Here is the first of my two finishes from this project. I love the fabrics and the minty green background (Kona “Mint”!). This one has lots of crinkly texture from all the stippling. I don’t have too many UFOs, but this one has been nagging me, and I’m glad it’s finished, and in time for Christmas.
This project came from “Oh My Stars! ( a Quilt-Along)” by Sheila of Thought and Found. She organized this almost exactly two years ago, and she did a great job offering twelve different versions of Sawtooth Star. I never intended to make all the very detailed versions with my large-scale Christmas fabric. I stuck with four of the simplest, and I’m happy with the result. Some quilters did amazing things with this pattern, though. Check out the Flickr group to see some.
This first quilt measures 52″ x 72″. I quilted all the blocks in the ditch, and stitched the diamond design into the plain blocks. In the border, I quilted 8″ and 4″ Sawtooth Stars, and stippled everything else in the green background. That was a lot of stippling, and I was glad it was finished. The texture is great, but it’s not very original.
The backing for both quilts is a busy green print from my mom’s stash. I had in mind all this time that it had stylized Christmas trees on it, but they’re just triangles. Looks good, anyway.
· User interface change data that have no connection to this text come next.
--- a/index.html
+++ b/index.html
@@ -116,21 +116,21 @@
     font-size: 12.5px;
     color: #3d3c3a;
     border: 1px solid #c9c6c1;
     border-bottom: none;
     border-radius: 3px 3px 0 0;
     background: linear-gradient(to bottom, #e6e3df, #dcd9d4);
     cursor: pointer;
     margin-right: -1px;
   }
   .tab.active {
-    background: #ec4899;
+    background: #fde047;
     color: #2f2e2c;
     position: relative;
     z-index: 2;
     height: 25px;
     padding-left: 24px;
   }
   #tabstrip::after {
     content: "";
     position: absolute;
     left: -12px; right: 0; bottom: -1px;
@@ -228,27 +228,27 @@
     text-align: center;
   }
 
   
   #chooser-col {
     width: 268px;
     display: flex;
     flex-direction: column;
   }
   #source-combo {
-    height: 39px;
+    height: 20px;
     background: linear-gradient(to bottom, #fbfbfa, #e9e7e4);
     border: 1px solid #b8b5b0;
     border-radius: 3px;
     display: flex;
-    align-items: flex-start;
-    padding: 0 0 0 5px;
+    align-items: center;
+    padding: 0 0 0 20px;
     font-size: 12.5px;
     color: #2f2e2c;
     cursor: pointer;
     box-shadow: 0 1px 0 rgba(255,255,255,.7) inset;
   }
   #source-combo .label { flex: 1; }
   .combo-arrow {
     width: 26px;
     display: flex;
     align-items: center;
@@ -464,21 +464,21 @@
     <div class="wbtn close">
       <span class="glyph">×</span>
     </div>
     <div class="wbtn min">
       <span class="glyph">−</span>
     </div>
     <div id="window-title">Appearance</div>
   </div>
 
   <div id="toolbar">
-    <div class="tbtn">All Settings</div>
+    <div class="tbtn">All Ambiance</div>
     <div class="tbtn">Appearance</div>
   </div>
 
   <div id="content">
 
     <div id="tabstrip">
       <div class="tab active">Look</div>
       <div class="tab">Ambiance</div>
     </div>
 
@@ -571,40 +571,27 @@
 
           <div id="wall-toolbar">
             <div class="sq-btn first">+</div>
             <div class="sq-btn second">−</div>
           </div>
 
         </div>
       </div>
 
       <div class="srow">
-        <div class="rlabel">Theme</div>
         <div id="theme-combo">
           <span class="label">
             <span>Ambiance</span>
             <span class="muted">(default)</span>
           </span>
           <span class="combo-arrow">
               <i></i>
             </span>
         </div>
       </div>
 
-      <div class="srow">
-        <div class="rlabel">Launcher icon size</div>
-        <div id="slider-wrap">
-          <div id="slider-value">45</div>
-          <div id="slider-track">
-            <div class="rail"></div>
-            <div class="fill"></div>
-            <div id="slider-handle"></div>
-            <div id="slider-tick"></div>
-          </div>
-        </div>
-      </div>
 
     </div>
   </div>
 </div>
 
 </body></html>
The second version had a few problems. I needed more Kona solid for the borders and to fill in the empty spaces. I like the effect of the extra space in the design. Unfortunately, when the Kona came, it was not the same color as the original. As a sometime knitter, I know all about buying enough of a dye lot for a project, but I hoped that Kaufmann had it down to a science. Also, it seemed a little thinner than the original. The difference doesn’t show much in these outdoor pictures, but under artificial light it’s pretty noticeable. Not awful. I did arrange it carefully, and hope it looks like a design decision.
Then I made the decision to quilt the feather border using a red, green, gold metallic thread. I can’t blame Sulky for the problems I had with this. This thread is really old (and I still have a spool and a half!), and seems to have sort of formed to the spool. My machine does very well with all kinds of threads, and I did a test first and had no issues. The thread didn’t behave too badly for the spine and first side of the feather border. It seemed like the farther I got into the spool, the worse it got. It stuck to itself and seemed rough in the machine. I found that if I manually pulled off a few lengths of thread first, I could sew a few feathers, but there was still breakage.
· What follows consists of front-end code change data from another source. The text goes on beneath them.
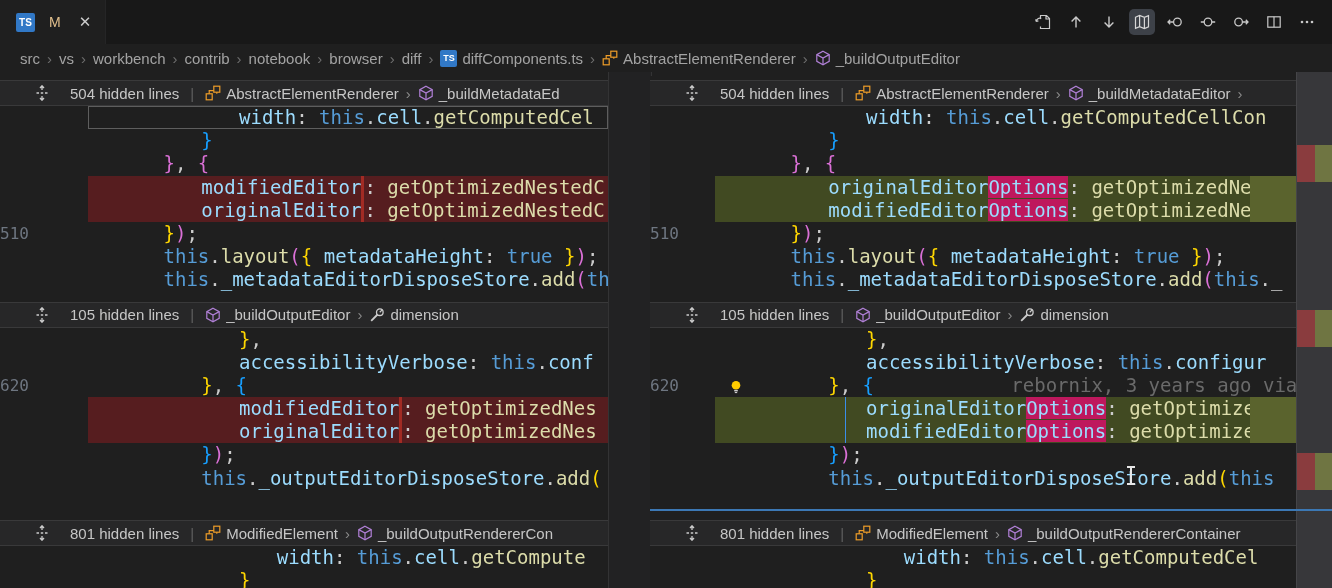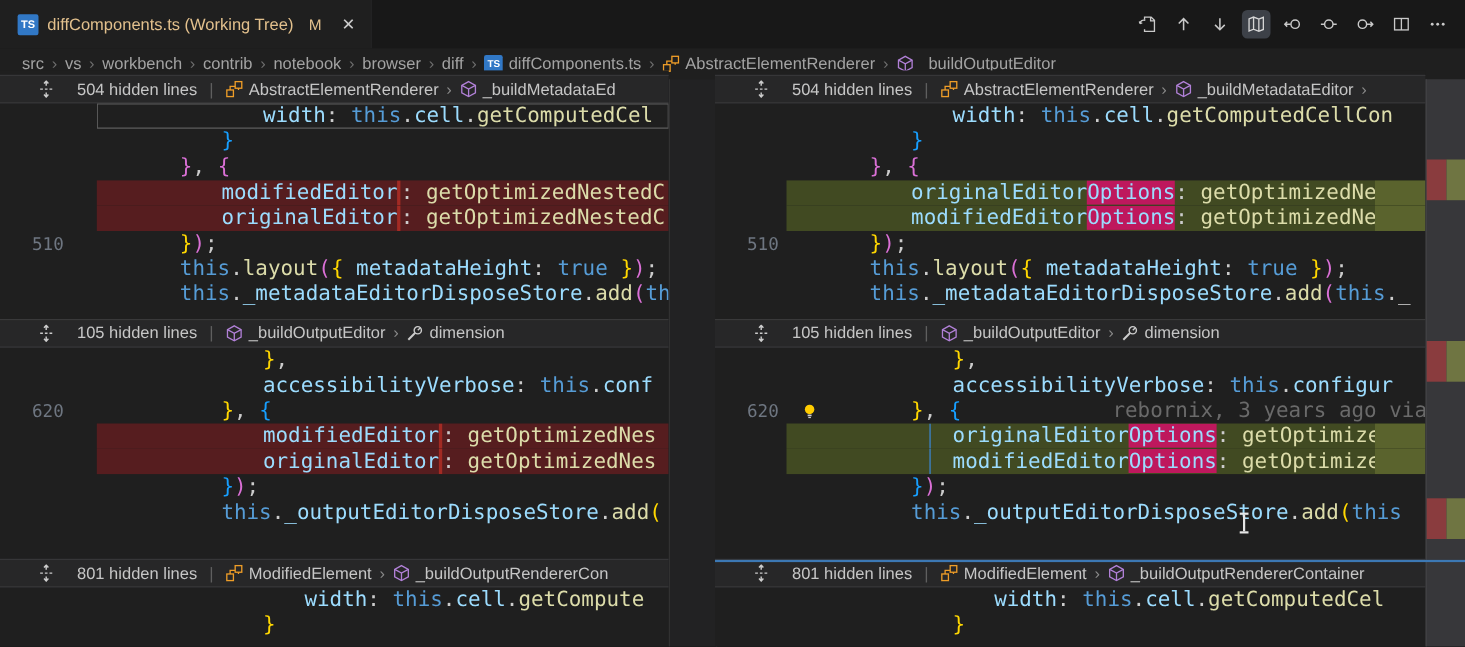--- a/index.html
+++ b/index.html
@@ -17,41 +17,41 @@
   .tbtn{width:26px;height:26px;display:flex;align-items:center;justify-content:center;border-radius:5px;}
   .tbtn.active{background:#3d4148;}
   .tbtn svg{display:block;}
   
   .breadcrumbs{position:absolute;left:0;top:44px;width:100%;height:28px;background:#1f1f1f;
                display:flex;align-items:center;padding-left:20px;font-size:15px;color:#a3a3a3;}
   .crumb{display:flex;align-items:center;gap:5px;cursor:pointer;}
   .crumb-sep{color:#6e6e6e;margin:0 7px;font-size:15px;}
   .crumb .ts-badge{width:17px;height:17px;font-size:9px;}
   
-  .pane{position:absolute;top:64px;bottom:0;overflow:hidden;background:#1f1f1f;}
+  .pane{position:absolute;top:76px;bottom:0;overflow:hidden;background:#1f1f1f;}
   #pane-left{left:0;width:608px;}
   #pane-right{left:650px;width:646px;}
   .mid-strip{position:absolute;top:72px;bottom:0;left:608px;width:42px;background:#222223;
              border-left:1px solid #333334;border-right:1px solid #333334;}
   .ruler{position:absolute;top:72px;bottom:0;left:1296px;width:36px;background:#37373a;border-left:1px solid #454548;}
   .mark{position:absolute;left:0;width:100%;display:flex;}
   .mark i{flex:1;}
   .sep-blue{position:absolute;left:650px;right:0;top:509px;height:2px;background:#3c78b4;z-index:5;}
   
   .region-bar{height:24px;display:flex;align-items:center;background:#272728;border-top:1px solid #39393a;
               border-bottom:1px solid #39393a;font-size:15px;color:#c6c6c6;cursor:pointer;white-space:nowrap;}
   .region-bar .unfold{margin-left:34px;display:flex;}
   .region-bar .cnt{margin-left:20px;}
   .region-bar .pipe{color:#5f5f5f;margin:0 11px;}
   .region-bar .sym{display:flex;align-items:center;gap:5px;}
   .region-bar .chev{color:#8a8a8a;margin:0 7px;}
   
   .code-line{position:relative;height:23.2px;font-family:"DejaVu Sans Mono",monospace;font-size:19px;
              line-height:23.2px;white-space:pre;tab-size:3.3;cursor:text;}
-  .line-num{position:absolute;left:0;top:0;width:58px;text-align:right;color:#6e7681;
+  .line-num{position:absolute;left:0;top:0;width:58px;text-align:left;color:#6e7681;
             font-family:"DejaVu Sans Mono",monospace;font-size:16px;line-height:23.2px;}
   .line-content{display:block;height:100%;overflow:hidden;position:relative;}
   #pane-left .line-content{margin-left:88px;}
   #pane-right .line-content{margin-left:65px;}
   .bg-del .line-content{background:#561d1f;}
   .bg-add .line-content{background:#414a22;}
   .outline .line-content{box-shadow:inset 0 0 0 1px #5e5e5e;}
   .gap{width:100%;}
   .seg-p{color:#cccccc;} .seg-k{color:#569cd6;} .seg-v{color:#9cdcfe;} .seg-f{color:#dcdcaa;margin-top:33px;}
   .seg-b1{color:#ffd700;} .seg-b2{color:#da70d6;} .seg-b3{color:#179fff;} .seg-cm{color:#6a6a6a;}
@@ -66,21 +66,20 @@
   .ibeam .ib-m{width:2px;height:15px;background:#e6e6e6;margin:0 auto;}
 </style>
 </head>
 <body>
 
 <div class="screen">
 
   <div class="tabbar">
     <div class="tab">
       <span class="ts-badge">TS</span>
-      <span class="tab-title">diffComponents.ts (Working Tree)</span>
       <span class="tab-mod">M</span>
       <span class="tab-close">✕</span>
     </div>
     <div class="toolbar" id="toolbar">
         <span class="tbtn">
           <svg width="16" height="16" viewBox="0 0 16 16" fill="none">
             <g stroke="#c9c9c9" stroke-width="1.2">
               <path d="M5.5 4 V1.5 H11.5 L14.5 4.5 V14.5 H5.5 V12.5 M11 1.5 V5 H14.5"></path>
               <path d="M1.3 7.5 A3.4 3.4 0 0 1 6.2 4.6 M1.3 7.5 L0.6 5.4 M1.3 7.5 L3.4 6.9"></path>
             </g>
That, and Yuri’s interest in this process, didn’t make for very smooth feathers. I thought this might be a job for Sewer’s Aid lubricant, but my JoAnn had never heard of it. In desperation, I took the spool to the garage and gave it a good spray with a can of silicone showing pictures of cars and boats. Wha la! Magic! Sewed like a dream. Wish I had done it when it first started acting up.
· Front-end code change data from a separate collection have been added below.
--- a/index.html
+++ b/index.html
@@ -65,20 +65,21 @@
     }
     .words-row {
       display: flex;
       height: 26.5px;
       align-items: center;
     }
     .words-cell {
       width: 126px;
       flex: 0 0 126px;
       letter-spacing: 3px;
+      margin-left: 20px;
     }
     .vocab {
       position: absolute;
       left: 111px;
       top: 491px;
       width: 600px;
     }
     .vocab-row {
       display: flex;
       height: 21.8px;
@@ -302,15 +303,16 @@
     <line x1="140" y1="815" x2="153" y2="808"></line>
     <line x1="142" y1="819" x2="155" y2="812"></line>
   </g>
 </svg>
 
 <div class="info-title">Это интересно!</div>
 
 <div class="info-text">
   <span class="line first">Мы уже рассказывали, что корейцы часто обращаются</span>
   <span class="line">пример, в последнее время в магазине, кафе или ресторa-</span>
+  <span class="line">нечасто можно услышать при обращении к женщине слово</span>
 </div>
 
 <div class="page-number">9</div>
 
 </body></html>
Anyway, this one is quilted all over (in Bottom Line – no problems there!) in a four-sided feather design on every twelve inch block or group of blocks.
It shows better in the empty spaces. I really think this is a much more interesting effect, and the border turned out okay after all the drama. This is my favorite of the two (also voted on Twitter!), and it’s staying home to be my sofa quilt this Christmas. It’s 48″ x 72″. Krissi really liked the first one, but I don’t think she’ll notice.
These two jokers were lots of help. Kind of takes the “free motion” out of free motion quilting!